One of those rare triple-deckers that’s actually worth every page, every complication, every bead of sweat.

A routine break-in at the home of Sûreté homicide chief Armand Gamache leads slowly but surely to the revelation of a potentially calamitous threat to all Québec.

At first it seems as if nothing at all triggered the burglar alarm at Gamache’s home in Three Pines; it was literally a false alarm. It’s not till he receives a package containing his summer jacket that Gamache realizes someone really did get into his house, choosing to steal exactly this one item and return it with a cryptic note referring to “some malady…water” and “Angelica stems.” Having already refused to meet with Jeanne Caron, chief of staff to Marcus Lauzon, a powerful politician who’s already taken vengeance on Gamache and his family for not expunging his child’s criminal record, Gamache now agrees to meet with Charles Langlois, a marine biologist with ties to Caron who confesses to a leading role in stealing Gamache’s jacket.

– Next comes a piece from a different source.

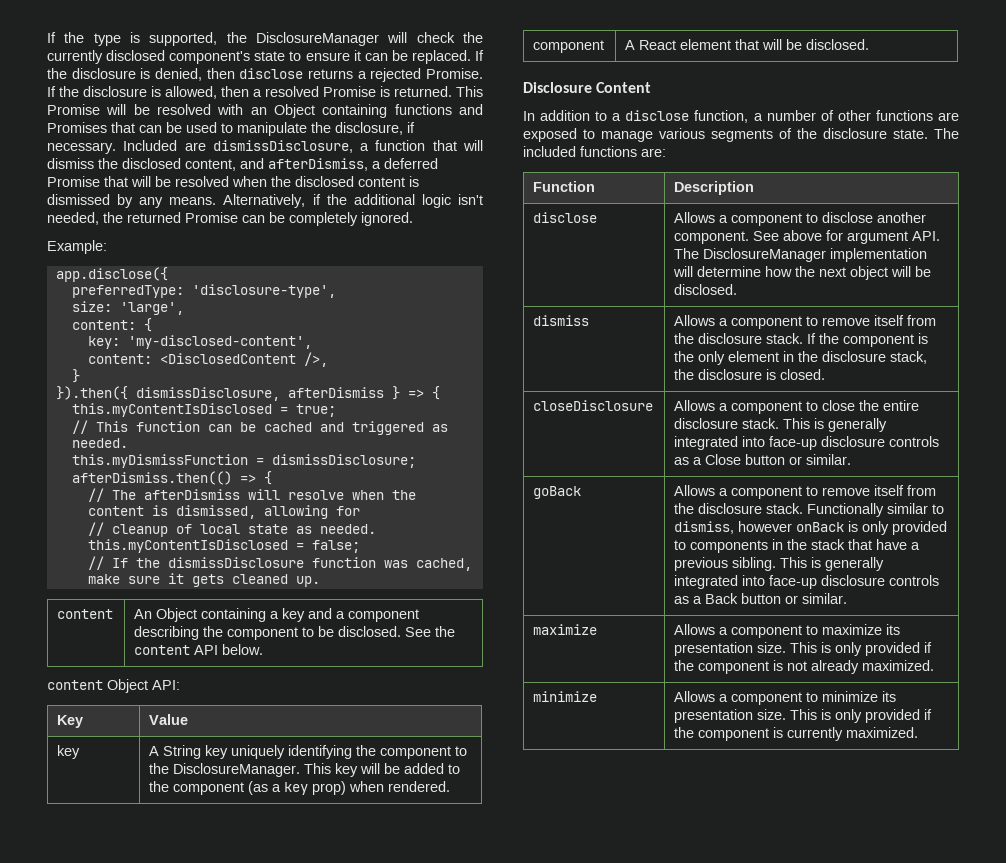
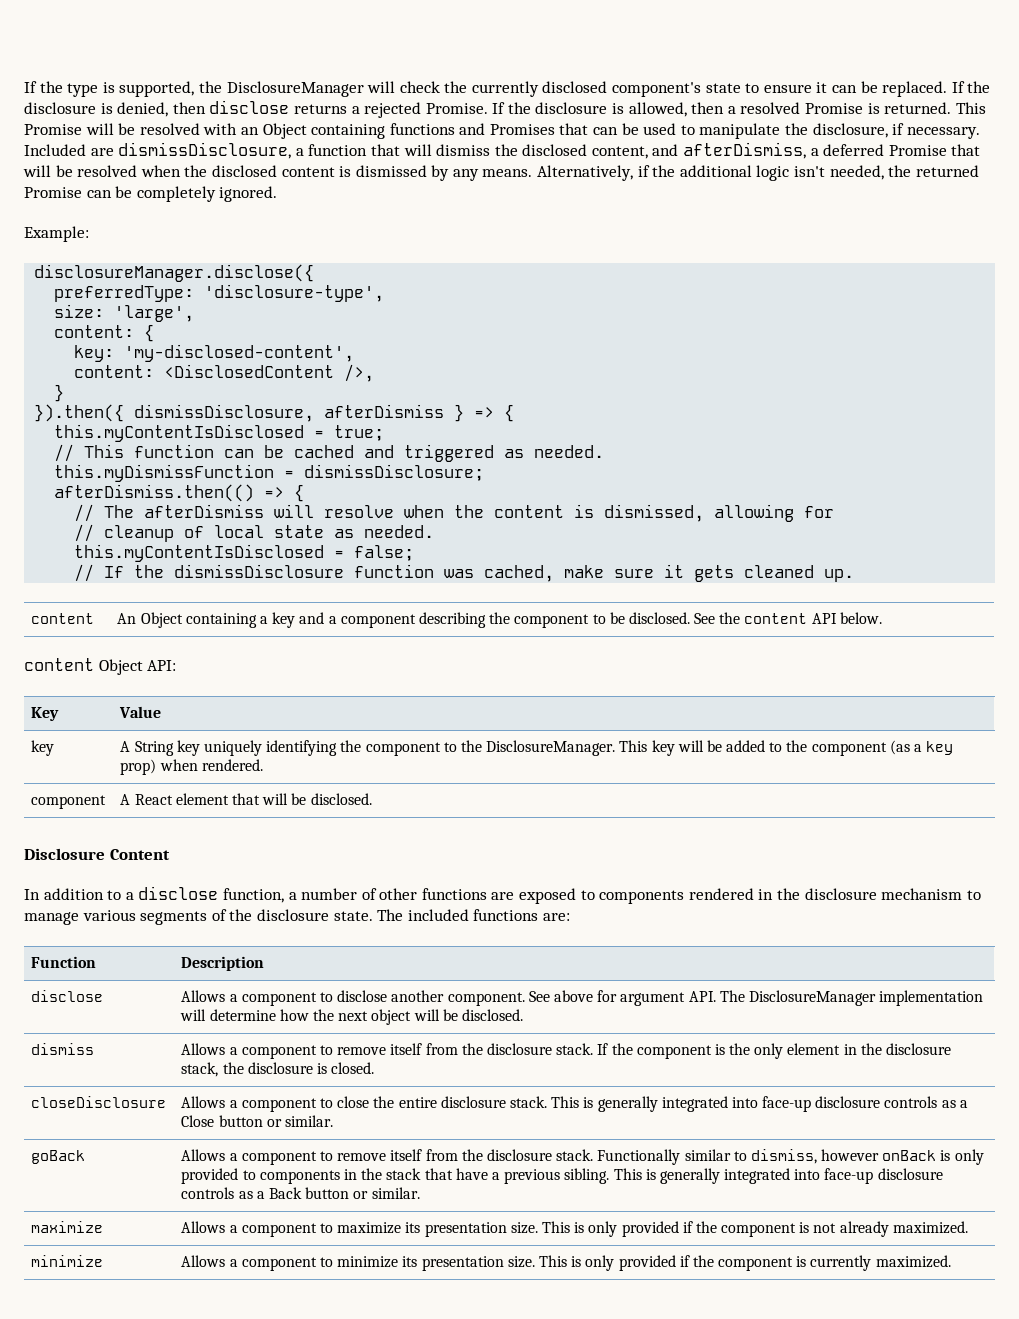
[55,267,168,282] app.disclose({ -> [34,264,315,282] disclosureManager.disclose({
(595, 134) none -> [599,888,981,904] components rendered in the disclosure mechanism to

Their meeting ends inconclusively for Gamache, who’s convinced that Langlois is hiding something weighty, and all too conclusively for Langlois, who’s killed by a hit-and-run driver as he leaves. The news that Langlois had been investigating a water supply near the abbey of Saint-Gilbert-Entre-les-Loups sends Gamache scurrying off to the abbey, where the plot steadily thickens until he’s led to ask how “an old recipe for Chartreuse” can possibly be connected to “a terrorist plot to poison Québec’s drinking water.” That’s a great question, and answering it will take the second half of this story, which spins ever more intricate connections among leading players that become deeply unsettling.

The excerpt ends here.